Version comparison data:

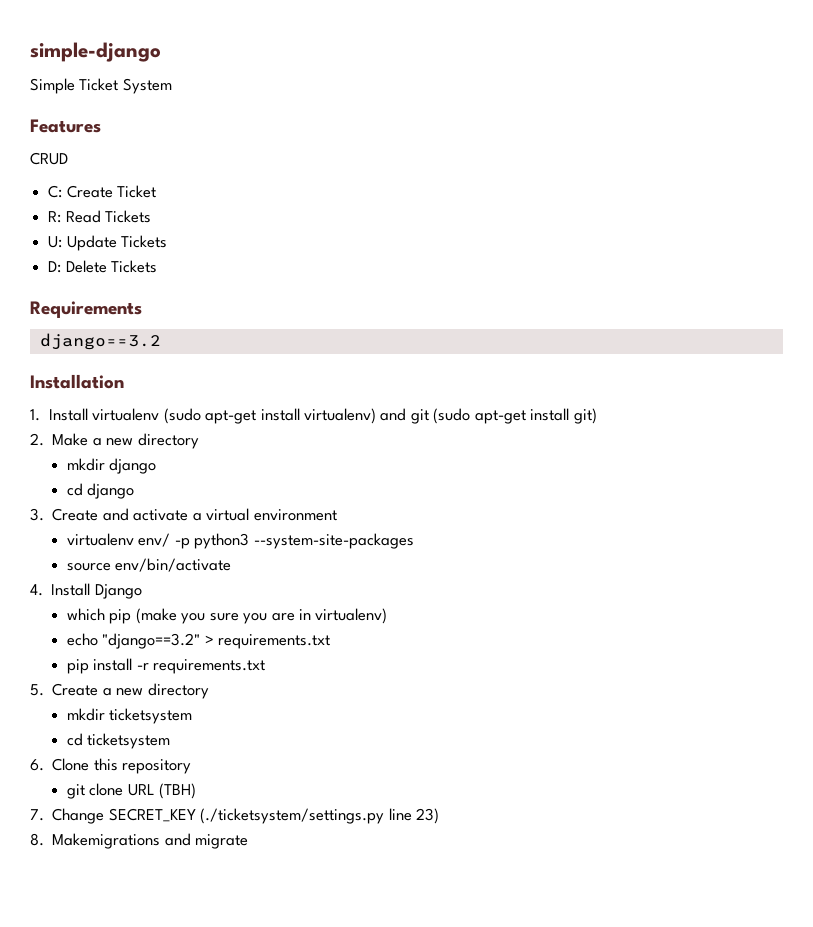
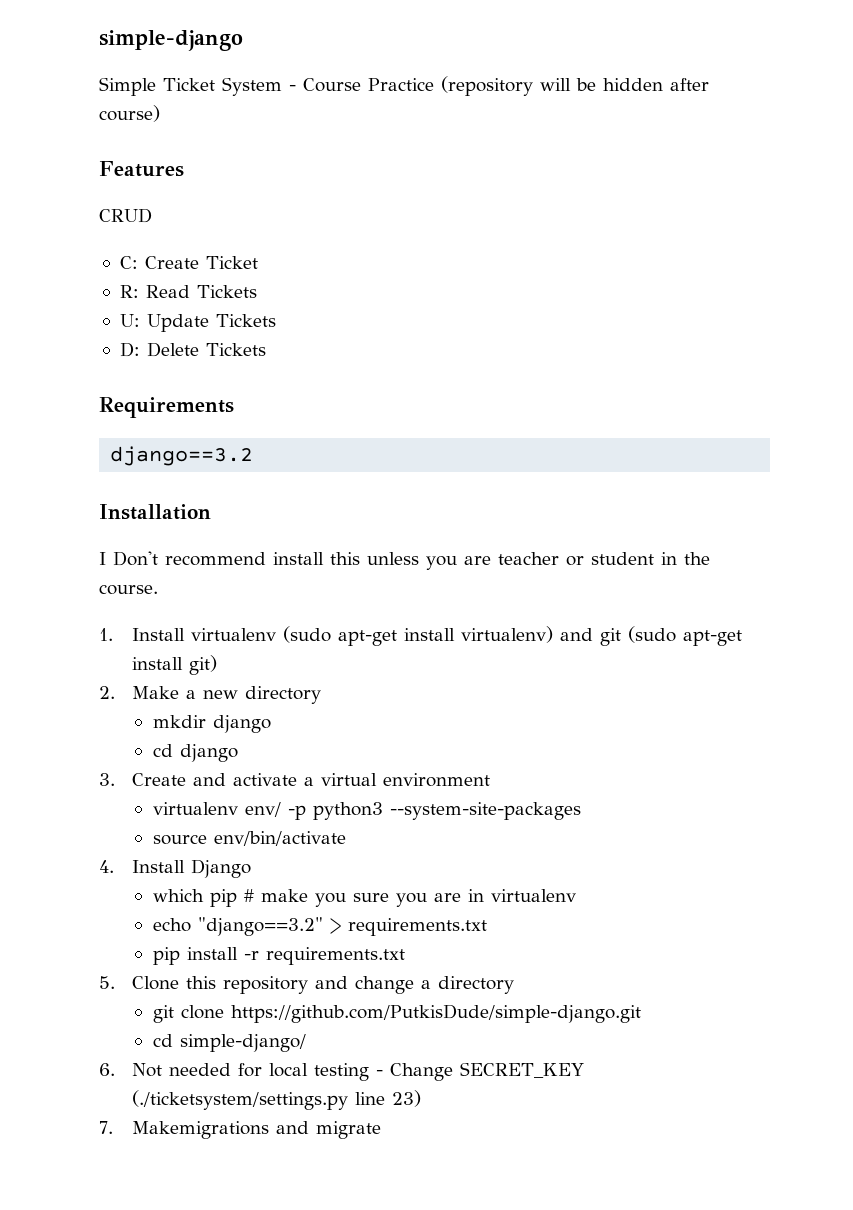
(172, 86) none -> [289,76,709,96] [99,105,160,122] - Course Practice (repository will be hidden after course)
(124, 381) none -> [99,551,710,570] [99,584,158,595] // I Don't recommend install this unless you are teacher or student in the course.
[135,608,177,624] (make -> [243,889,308,902] # make
[315,608,388,624] virtualenv) -> [490,889,576,902] virtualenv
[52,683,209,699] [66,708,193,724] [66,733,171,749] [30,758,192,774] [66,783,197,799] [30,809,44,821] Create a new directory // mkdir ticketsystem // cd ticketsystem // 6. Clone this repository // git clone URL (TBH) // 7. -> [131,976,514,994] [152,1004,641,1023] [152,1034,306,1052] [99,1063,383,1081] Clone this repository and change a directory // git clone https://github.com/PutkisDude/simple-django.git // cd simple-django/ // 6. Not needed for local testing -
[30,833,44,846] 8. -> [99,1121,113,1134] 7.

**Try it**
Gather from the entries above all lines that include the string "this".

**Answer to the problem**
(124, 381) none -> [99,551,710,570] [99,584,158,595] // I Don't recommend install this unless you are teacher or student in the course.
[52,683,209,699] [66,708,193,724] [66,733,171,749] [30,758,192,774] [66,783,197,799] [30,809,44,821] Create a new directory // mkdir ticketsystem // cd ticketsystem // 6. Clone this repository // git clone URL (TBH) // 7. -> [131,976,514,994] [152,1004,641,1023] [152,1034,306,1052] [99,1063,383,1081] Clone this repository and change a directory // git clone https://github.com/PutkisDude/simple-django.git // cd simple-django/ // 6. Not needed for local testing -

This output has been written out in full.